◆ DESCRIPTION OF THE TASK:
For the listing below, give the number of lines that hold the string "position", without anything else.

(RAW DATA begins)

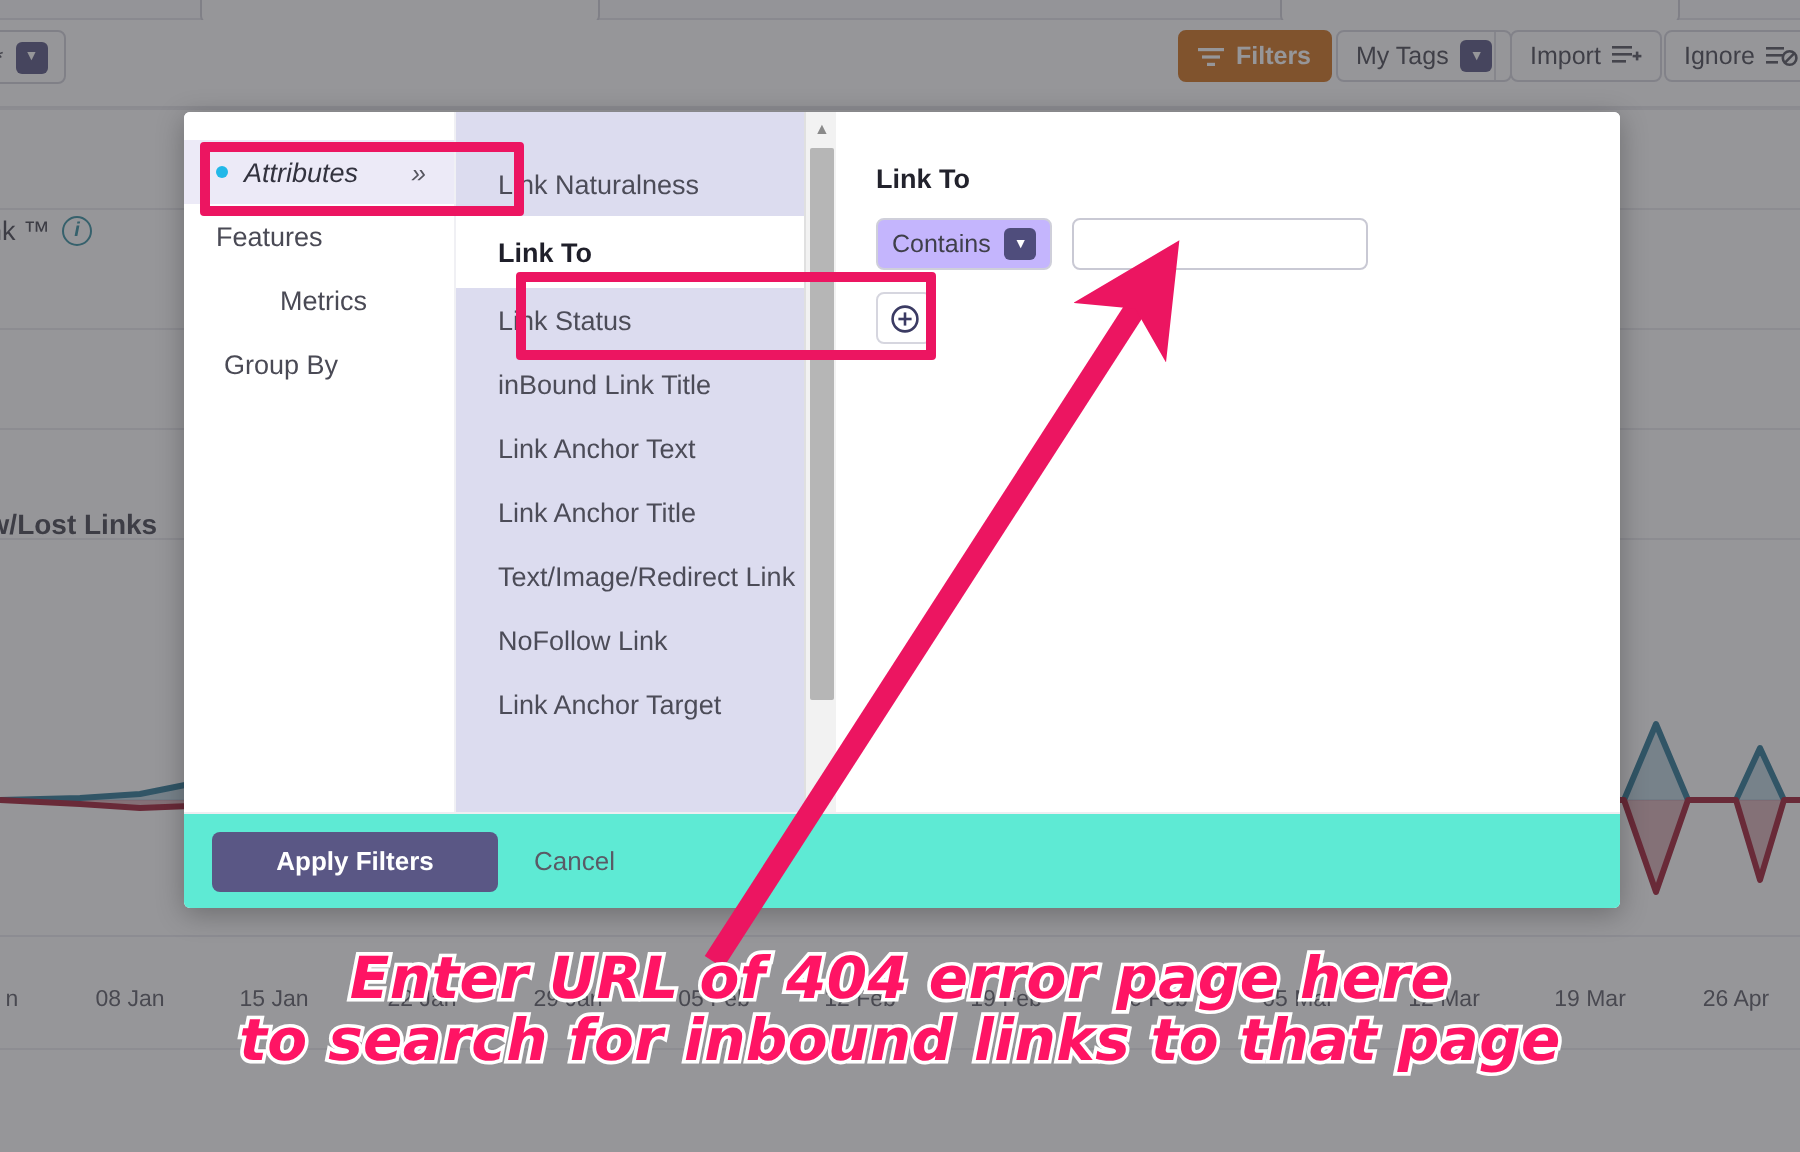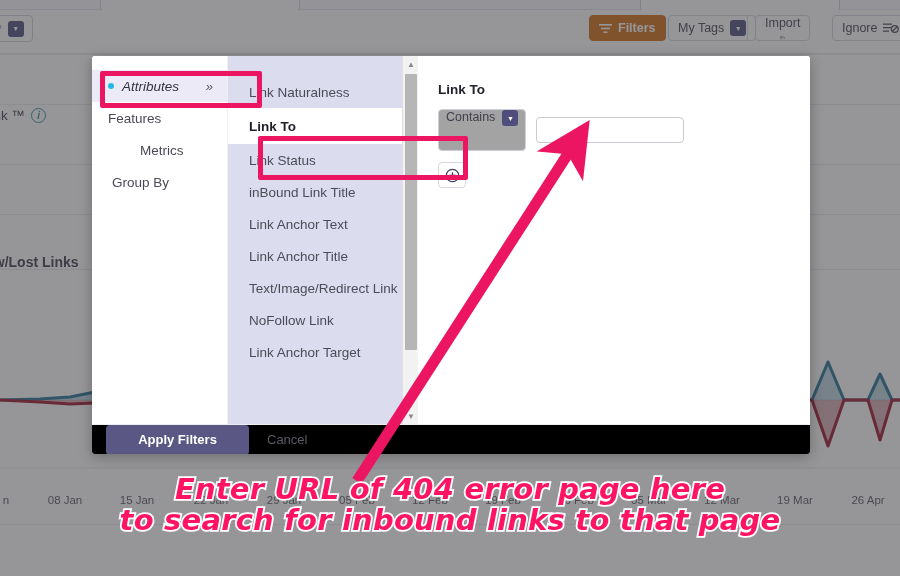--- a/index.html
+++ b/index.html
@@ -141,37 +141,37 @@
   .sbar-arrow.up { top: 0; } .sbar-arrow.dn { bottom: 0; }
   .sbar-thumb {
     position: absolute; left: 2px; top: 18px; width: 12px; height: 276px;
     background: #b6b6b6; border-radius: 1px;
   }
 
   .col-detail { flex: 1; background: #fff; padding: 26px 0 0 20px; position: relative; }
   .detail-title { font-size: 13.5px; font-weight: bold; color: #22222c; margin-bottom: 12px; }
   .detail-row { display: flex; align-items: center; gap: 10px; }
   .op-select {
-    height: 42px; border: 1px solid #cfcfda; border-radius: 4px; background: #a3a3a3;
-    display: flex; align-items: flex-start; gap: 7px; padding: 0 7px;
+    height: 26px; border: 1px solid #cfcfda; border-radius: 4px; background: #c4b5fd;
+    display: flex; align-items: center; gap: 7px; padding: 0 7px;
     font-size: 12.5px; color: #3f3f4a; cursor: pointer;
   }
   .val-input {
     width: 148px; height: 26px; border: 1px solid #c9c9d4; border-radius: 4px;
     background: #fff; font-size: 12.5px; padding: 0 7px;
     font-family: "Liberation Sans", sans-serif; color: #33333d; outline: none;
   }
   .add-btn {
     margin-top: 11px; width: 28px; height: 26px;
     border: 1px solid #d6d6df; border-radius: 4px; background: #fff;
     display: flex; align-items: center; justify-content: center; cursor: pointer;
   }
 
   .modal-foot {
-    height: 30px; background: #000000; border-top: 1px solid #eeeef2;
+    height: 48px; background: #5eead4; border-top: 1px solid #eeeef2;
     display: flex; align-items: center; padding-left: 14px; gap: 18px; flex-shrink: 0;
   }
   .apply-btn {
     width: 143px; height: 30px; background: #5a5785; border: none; border-radius: 4px;
     color: #fff; font-size: 13px; font-weight: bold; cursor: pointer;
     font-family: "Liberation Sans", sans-serif;
   }
   .cancel-btn {
     font-size: 13px; color: #5a5a66; cursor: pointer; background: none; border: none;
     font-family: "Liberation Sans", sans-serif;
@@ -220,21 +220,21 @@
       <span>Filters</span>
     </div>
 
     <div class="tb-btn" style="left:668px;">
       <span>My Tags</span>
       <span class="sq-caret">▼</span>
     </div>
 
     <div class="tb-sep" style="left:747px;"></div>
 
-    <div class="tb-btn" style="left:755px;flex-direction:column;">
+    <div class="tb-btn" style="left:755px;">
       <span>Import</span>
       <svg width="15" height="12" viewBox="0 0 15 12">
         <rect x="0" y="1" width="10" height="1.3" fill="#4a4a55"></rect>
         <rect x="0" y="4.5" width="10" height="1.3" fill="#4a4a55"></rect>
         <rect x="0" y="8" width="7" height="1.3" fill="#4a4a55"></rect>
         <rect x="10.3" y="5.4" width="4.4" height="1.3" fill="#4a4a55"></rect>
         <rect x="11.9" y="3.8" width="1.3" height="4.4" fill="#4a4a55"></rect>
       </svg>
     </div>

(RAW DATA ends)

◆ RESULT OF THIS EXERCISE:
2